Two district councils vote to join CCO

Bryan Cadogan. PHOTO: ODT FILES.
Bryan Cadogan. PHOTO: ODT FILES.
Three southern councils came a step closer to sharing water services yesterday, after two of them voted to join forces.

Both Clutha District Council and Central Otago District Council met to decide how to handle future water service delivery.

They, alongside the Gore and Waitaki district councils, have been considering whether to form a jointly-owned council controlled organisation (CCO) in order to address the cost of water infrastructure upgrades necessitated by more stringent government regulations.

The Waitaki District Council dropped out of the group following a vote on Monday, while the Gore District Council meets this coming Monday to make its decision.

Yesterday, the decision by Central Otago councillors seemed to be motivated more by a sense of inevitability than enthusiasm.

Chief executive Peter Kelly said there was little choice for the council.

Meeting the required water standards on its own would send it over the allowed level of debt.

Cr Martin McPherson said he sympathised with ratepayers who had been happily drinking water for 30 years that overnight had become non-compliant.

In the past, water regulators had chosen not to intervene, but were now enforcing, and increasing, the requirements without offering funds to help councils comply.
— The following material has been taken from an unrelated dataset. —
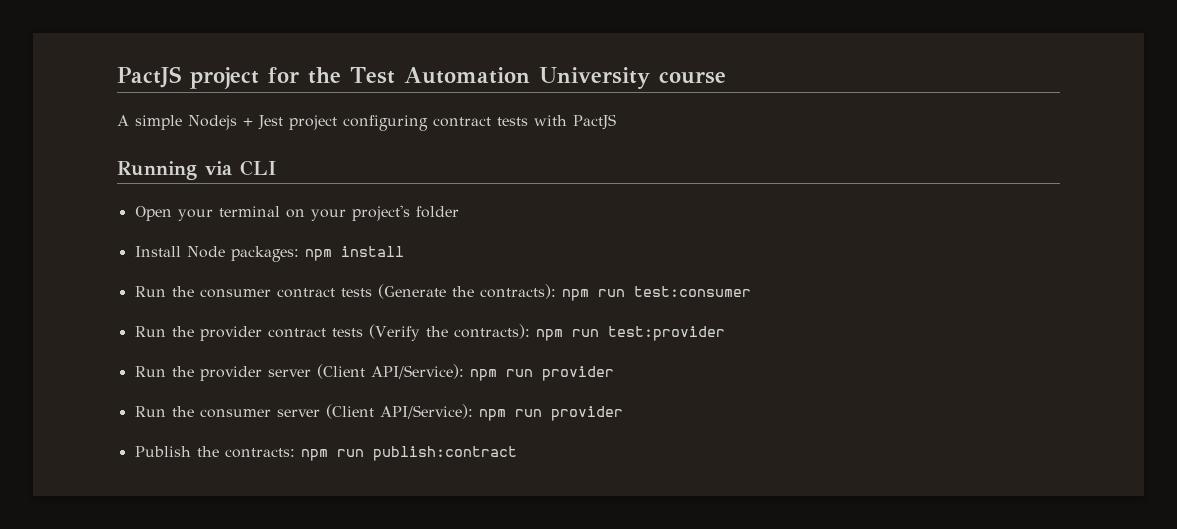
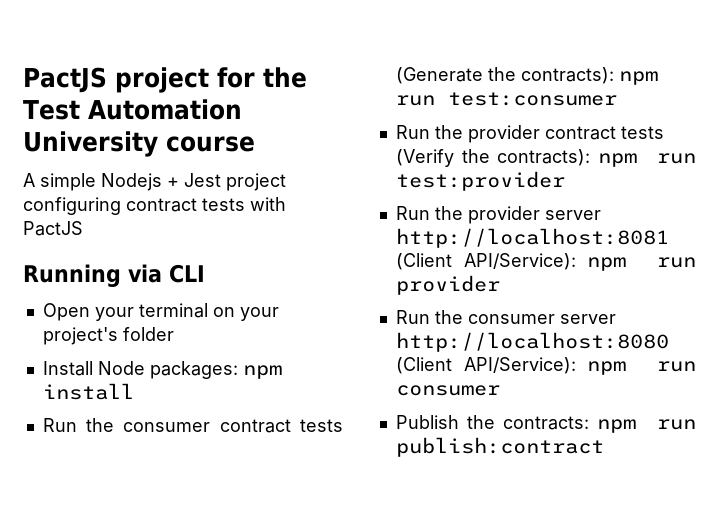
(311, 373) none -> [395,228,669,248] http://localhost:8081
[325,404,623,421] (Client API/Service): npm run provider -> [395,332,669,352] [395,357,696,375] [395,385,500,396] http://localhost:8080 (Client API/Service): npm run consumer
"I worry that we are being set up to fail."

Council Three Waters group manager Julie Muir said past councils had deferred work to keep rates down and there had not been operational funding to make clever decisions about what needed doing.

Most work in the water area was reactive.

Until 2019, regulations had said councils should comply "where reasonably practical to do so".

That changed when four people died and 5000 people became ill after Havelock North’s water supply was contaminated with campylobacter in 2016, she said.

In Clutha, councillors voted 9:4 in favour of a joint CCO.

Following the vote, Clutha District Mayor Bryan Cadogan said, despite a "pantomime of a process", the message from central government and industry experts had been clear.

"While there was the perception of three options, there was actually only one.

"I thank the public for their involvement, but when you’re armed with all the information, there was only one option.

"Unfortunately none of the three options fully gave us the relief we were seeking for the district."

However, he said the joint CCO gave the best chance of moving forward successfully, and avoiding government taking over councils’ decisions about water.

"We want to protect the people we serve from intervention from a Crown specialist," he said.

"That would be a breakdown of the entire democratic structure."

Representatives from the Department of Internal Affairs (DIA) had earlier outlined the penalties for any council’s water services plan failing to meet new financial sustainability rules.

These included intervention by a government "facilitator" to work alongside councils for mild non-compliance, or a "specialist" with extensive powers of mandate for more serious failures.

All councils have to submit their water services delivery plans to the DIA by September 3.

Several Clutha councillors bemoaned the compressed timeframe for council decision-making, while central government had yet to make decisions on aspects of regulation that could affect final costs.

Cr Brent Mackie, who voted against the joint CCO, said incomplete information meant voting for the CCO was "impossible".

"Without full information, it’s like putting on the roof before you’ve done the foundation. I resent the government coming down with its big stick ... [when they] should be praising us, not bullying us."

Both councils will meet to discuss their final water services delivery plans on August 3.